ウッドカーペットやクッションフロアはホームセンターやインテリアショップなどに売っているほか、インターネットでも購入できます。
ただし、質感や色は写真と実物とで異なる場合があるので、できれば実物を見て選びましょう。

湿気が気になる場合は除湿シート、虫が気になる場合は防虫シートなども用意します。

施工手順

畳にフローリング材を敷くときは、以下の手順で実施します。

施工手順

1. 家具を移動させ和室のサイズを測る
2. 畳を掃除する
3. 必要に応じて除湿シートや防虫シートなどを敷く
4. フローリング材をカットする
5. 必要であればセロハンテープでフローリング材とフローリング材をつなげる
6. フローリング材に両面テープを張って敷いていく

畳の大きさはメーカーや商品により異なるので、和室のサイズを測るときは畳の枚数を数えるのではなく、壁から壁までの距離を測って調べましょう。

また、フローリング材を張る前の掃除は念入りに行ってください。
汚れやホコリが残ったままだと、ダニやカビが繁殖しやすくなってしまいます。
また、両面テープがしっかり張れず、すぐに剥がれてしまうおそれがあります。

掃除機で全体の汚れを吸い取り、ほうきを使って畳の目のすきまにたまっているホコリを掃き出しましょう。

フローリング材をつなぎ合わせる必要があれば、木目がずれないように注意しながら幅の広いセロハンテープで裏側から張り合わせます。

両面テープはフローリング材の四隅に加えて十字を切るようにして張るときれいに張りやすいです。

>> DIYでのフローリング張替えについて詳しく解説!(外部サイトに遷移します。)
>> 畳の上に敷くだけのフローリングマットはカビが生える?

DIYに慣れていないなら業者への依頼がおすすめ

フローリング材は畳のサイズに合わせてピッタリに切る必要があります。
サイズが合わないとフローリング材が浮いたり不自然な場所につなぎ目ができたりしてしまいます。

普段からDIYをしている人ならさほど苦労はしませんが、慣れていない場合は業者に任せたほうが安心でしょう。

なお、重ね張りによる施工は下地に問題がないことが前提です。
築年数の古い建物は下地が劣化している場合があるので、重ね張りよりも張り替えでの施工がおすすめです。

張り替え工法は畳の撤去や下地の準備、フローリング材の切断が難しいため、業者に依頼しましょう。
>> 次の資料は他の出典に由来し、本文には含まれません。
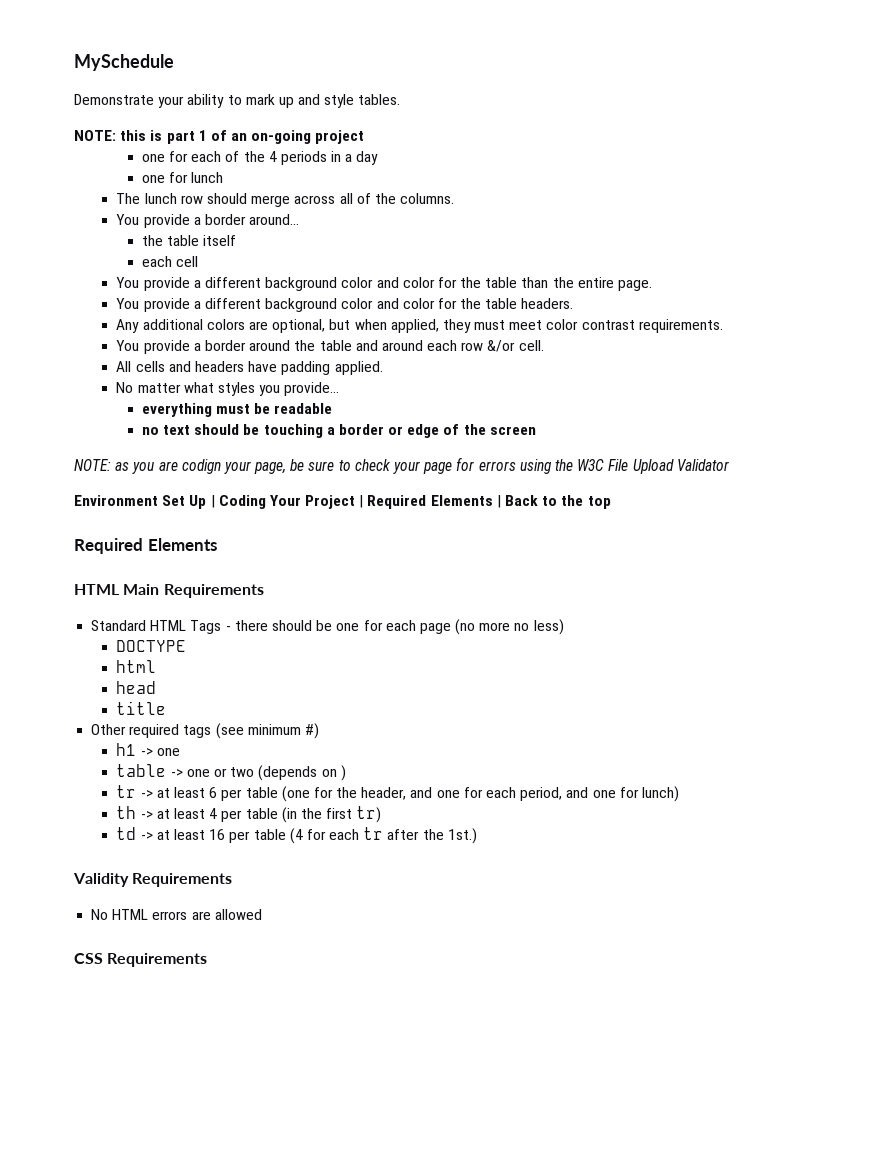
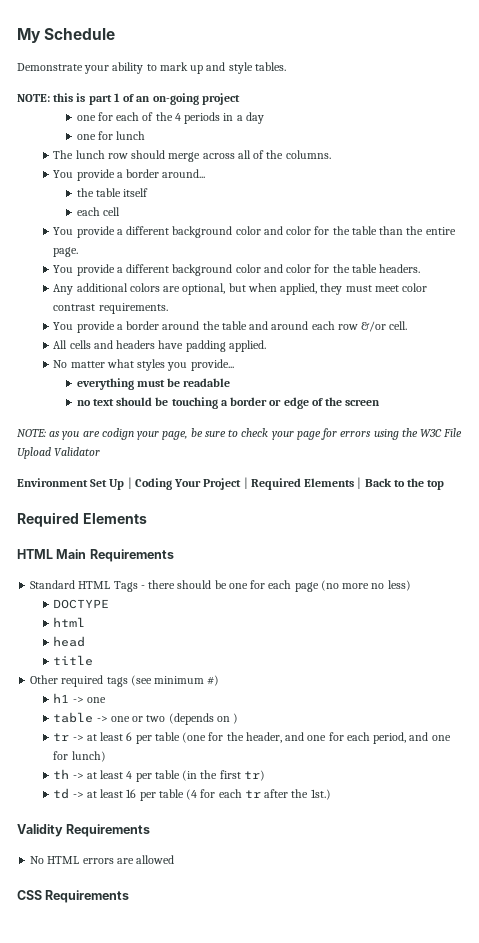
- MySchedule
+ My Schedule

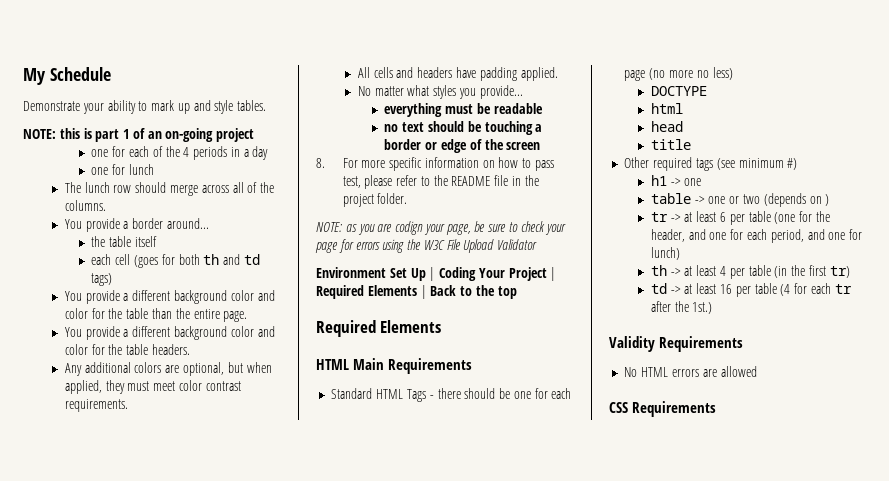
- each cell
+ each cell (goes for both th and td tags)
- You provide a border around the table and around each row &/or cell.
+ 8. For more specific information on how to pass test, please refer to the README file in the project folder.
業者を選ぶときは、複数社に見積もりを依頼し、プラン内容や金額を比較してみてください。
金額だけでなく、提案力や対応、保証内容などもチェックしておきましょう。

和室のリフォームが得意な 施工会社を探したい!無料リフォーム会社一括見積もり依頼

和室の畳をフローリングにするときは業者に施工方法や素材を相談してみよう

フローリングの張り替え

和室の畳をフローリングにする際は、重ね張り工法か張り替え工法のどちらかで実施します。

DIYでフローリングにするときは比較的簡単な重ね張り工法がおすすめです。
ウッドカーペットやクッションフロアを購入し、和室のサイズに合わせて設置しましょう。

重ね張り工法は床材の厚みで見栄えが悪くなりやすいので、見た目にこだわりたい場合は業者に張り替え工法での施工を依頼してみてください。
予算や希望している内装の雰囲気などに合わせて、業者と相談しながら、どのような床や部屋にしたいのかプランを作成していきましょう。